All audio files were recorded in a controlled environment, as you can hear in the following example:
Division
Each utterance in the TIMIT dataset has its own time-aligned orthographic (.txt files), phonetic (.phn files) and word transcriptions (.wrd files) as well as 16-bit, 16kHz speech waveform in the NIST format (.wav files). Also, the dataset is separated by two major folders: test and train. The test set has 168 speakers and 1344 utterances available (regarding that SA sentences weren’t meant to be used in ASR systems). This test set is also called as complete test set.
Core test set
Using the complete test set has a drawback: the intersection of SX sentences by speakers. Facing that, the researches would rather evaluate the ASR system in the core test set.
The core test set has 24 speakers, 2 men and 1 woman of each dialect region, where each one read 5 unique SX sentences plus its 3 SI sentences, given 192 utterances.
Region | Man | Woman |
---|---|---|
1 | DAB0, WBT0 | ELC0 |
2 | TAS1, WEW0 | PAS0 |
3 | JMP0, LNT0 | PKT0 |
4 | LLL0, TLS0 | JLM0 |
5 | BPM0, KLT0 | NLP0 |
6 | CMJ0, JDH0 | MGD0 |
7 | GRT0, NJM0 | DHC0 |
8 | JLN0, PAM0 | MLD0 |
where the column Man
and Woman
shows the unique speaker identification.
More information
For more information, please access the LDC website or read the online documentation of TIMIT dataset.
Tensorflow
At the beginning of this post you should have asked: why are you using Tensorflow for recurrent networks?
Before began this project, @robertomest and I have searched for several toolkits that have been developed by many researches in the Deep Learning area. Among of them, there are Torch, Theano, PyLearn2, Caffe, CNTK, and Tensorflow as the top toolkits.

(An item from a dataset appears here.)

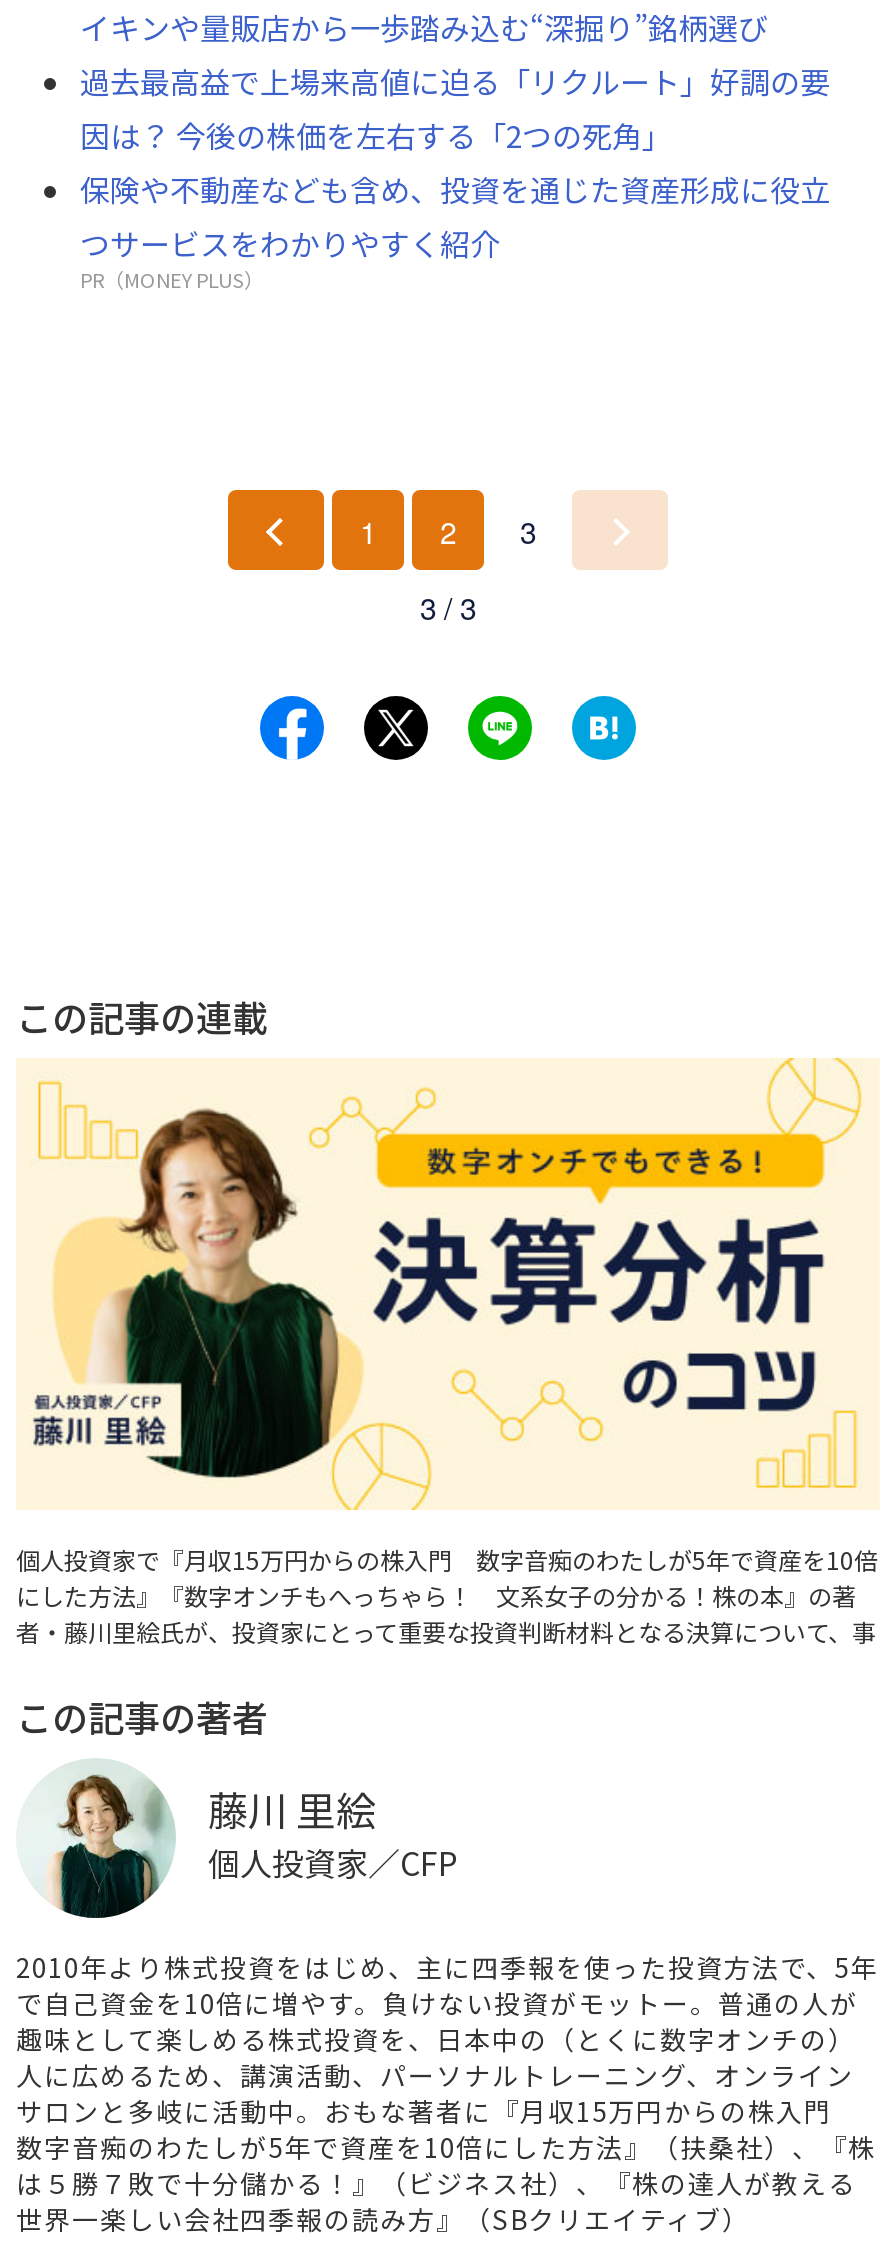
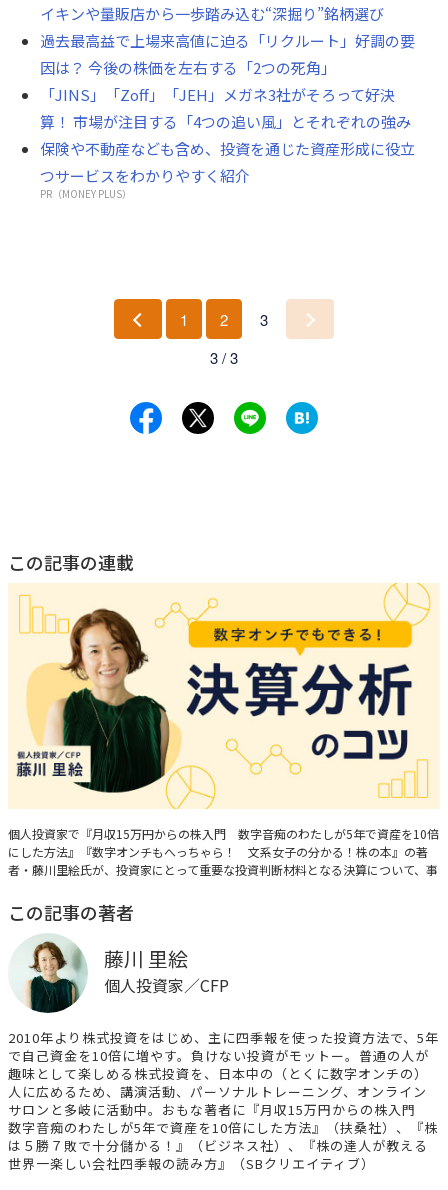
+ 「JINS」「Zoff」「JEH」メガネ3社がそろって好決
+ 算！ 市場が注目する「4つの追い風」とそれぞれの強み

Each tool has its own advantages and disadvantages (see here the comparisons), and after all, we chose one that had great coverage for image and speech applications and wasn’t developed to be used with pipelines or configurations files (like CNTK). Plus, we’ve already had some familiarities with Python. So, we chose Tensorflow, and when it’s possible, we use the Keras frontend.
Installing
My setup is quite simple. Seriously. If you choose the correct tool for installing Python, you will not have any headache. The first step is installing Python through the Anaconda (developed by Continuum), so the next steps will be the same in all OS systems.
Anaconda
Anaconda can be found here and you can choose installing from python 2.7 or 3.5, but not necessarily it will be the version that you will use for development, because Anaconda works like virtualenv, but it’s way better.
Creating the environment
After installing the Anaconda e add the anaconda/bin
directory in your system’s path, you have to create the environment and install some packages.

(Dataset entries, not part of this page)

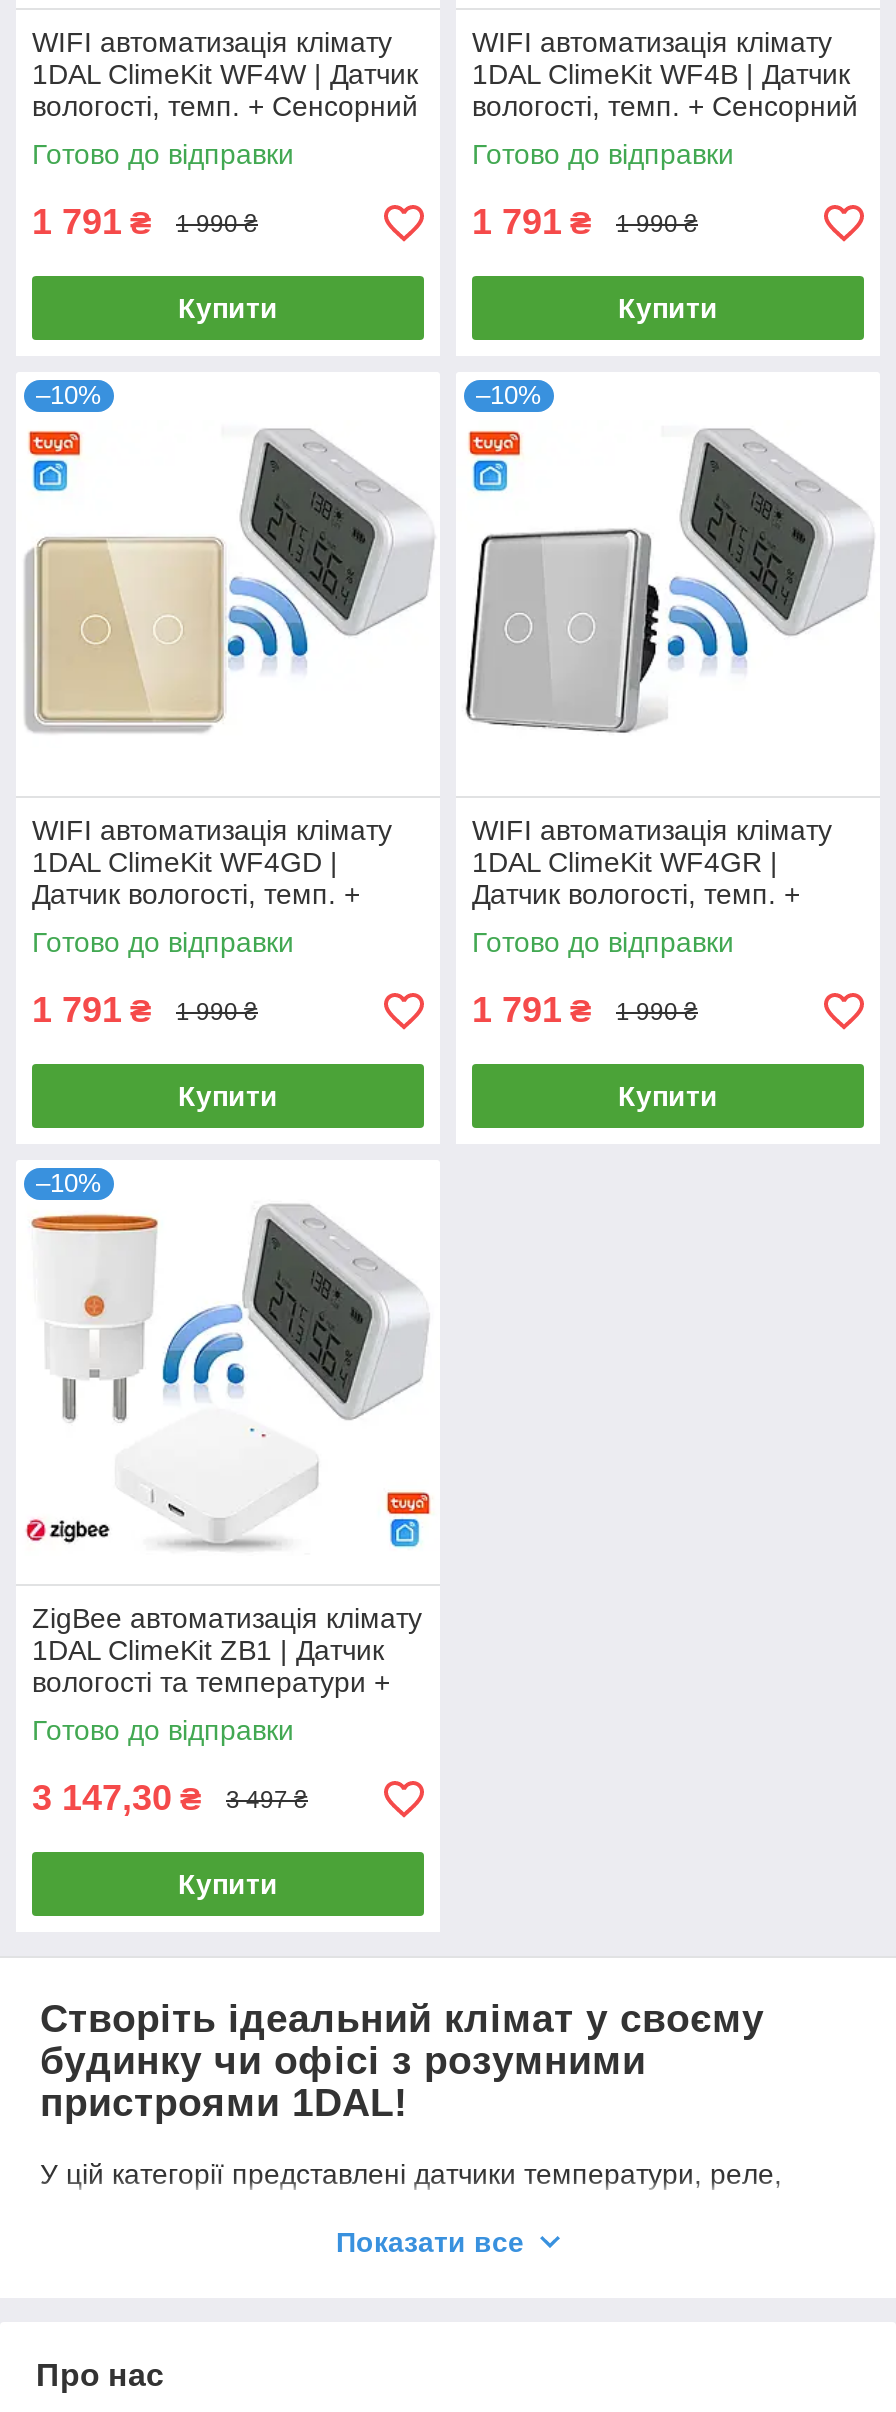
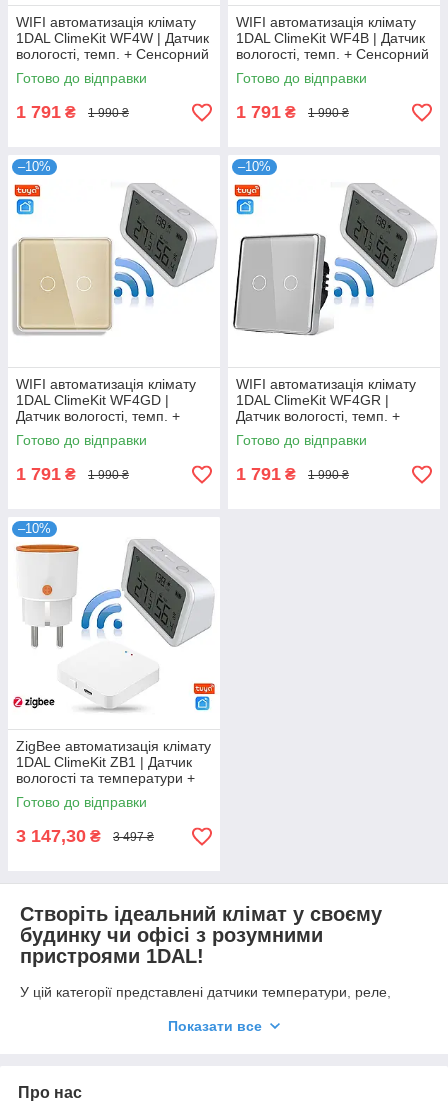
- Купити

- Купити

- Купити

- Купити

- Купити
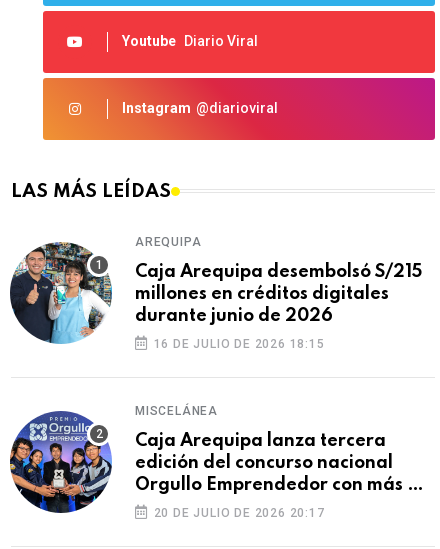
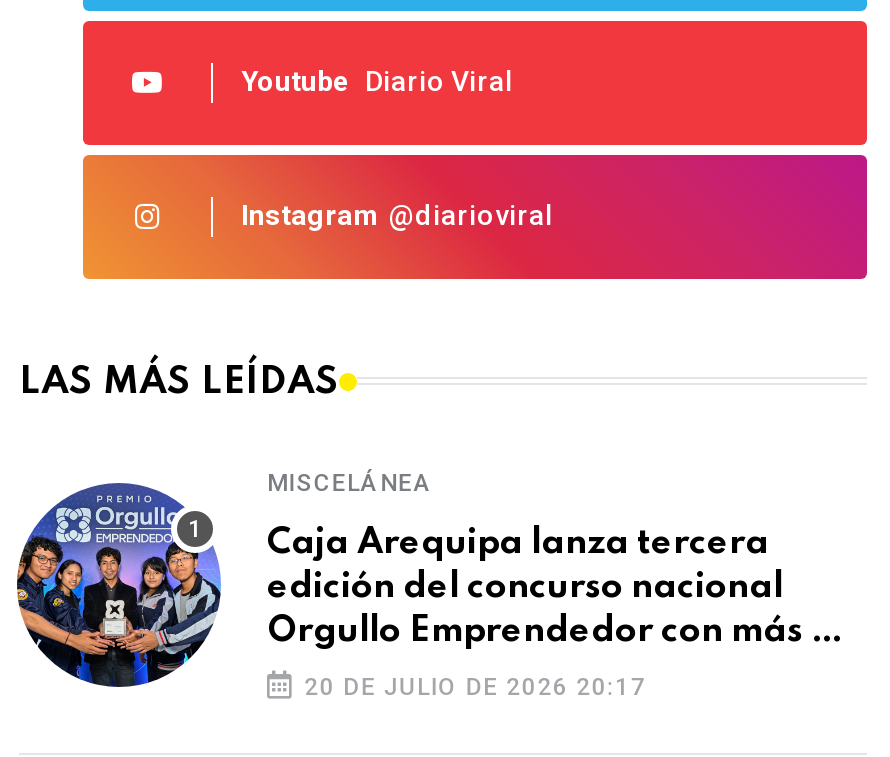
- [image]
- AREQUIPA
- Caja Arequipa desembolsó S/215
- millones en créditos digitales
- durante junio de 2026
- 16 DE JULIO DE 2026 18:15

conda create –n tensorflow python=2.7 matplotlib pillow scipy scikit-learn scipy numpy h5py jupyter
The command coda create –n tensorflow
will create a new environment with the name tensorflow and the option python=2.7
will install python version 2.7. After that, all names are packages that will be installed and are necessary for the development.
Activating the environment
Finally, all you have to do is write
source activate tensorflow
to activate the tensorflow environment.
Installing Tensorflow
Installing the Tensorflow is as easily as installing Anaconda. You can follow the step-by-step tutorial here.
CTC
Instead of using DNN-HMM approaches for ASR systems, I will follow another line of research: end-to-end speech recognition. There are two major areas: using RNN networks with custom cost function, the Connectionist Temporal Classification3 (CTC) or using an encoder-decoder system with attention4.
For now, I will focus on systems using the CTC cost function. In this post, I will not explain how CTC works, and I will delay this task for other post. Sorry for that.
The short introduction
CTC is a cost function used for tasks where you have variable length input and variable length output and you don’t know the alignment between them. Hence, for the TIMIT task, we will not use the time-alignment of transcriptions, because the CTC can automatically find these alignments.
Coding!
Now that I made a short introduction (or not so short; sorry about that) we will start coding.
CTC has already been implemented in Tensorflow since version 0.8 in nn
module (yey!), but is quite confusing using it for the first time. The python docstring isn’t helpful and the solution is going deep and read the docstring in the .c file and read the test scripts from Tensorflow’s GitHub page. Fortunately (or not), I will try to explain better how we can use this function!
Vanilla system
The vanilla system consists basically of one or more layers of recurrent neural networks (RNN, LSTM, GRU, and so on) followed by affine transformation, softmax layer and the loss will be evaluated through CTC function.
Dealing with the input
As input of computational graph, we have the utterances, the targets, and the sequence length of each utterance (for dynamic unroll of RNN).
import tensorflow as tf
# e.g: log filter bank or MFCC features
# Has size [batch_size, max_stepsize, num_features], but the
# batch_size and max_stepsize can vary along each step
inputs = tf.placeholder(tf.float32, [None, None, num_features])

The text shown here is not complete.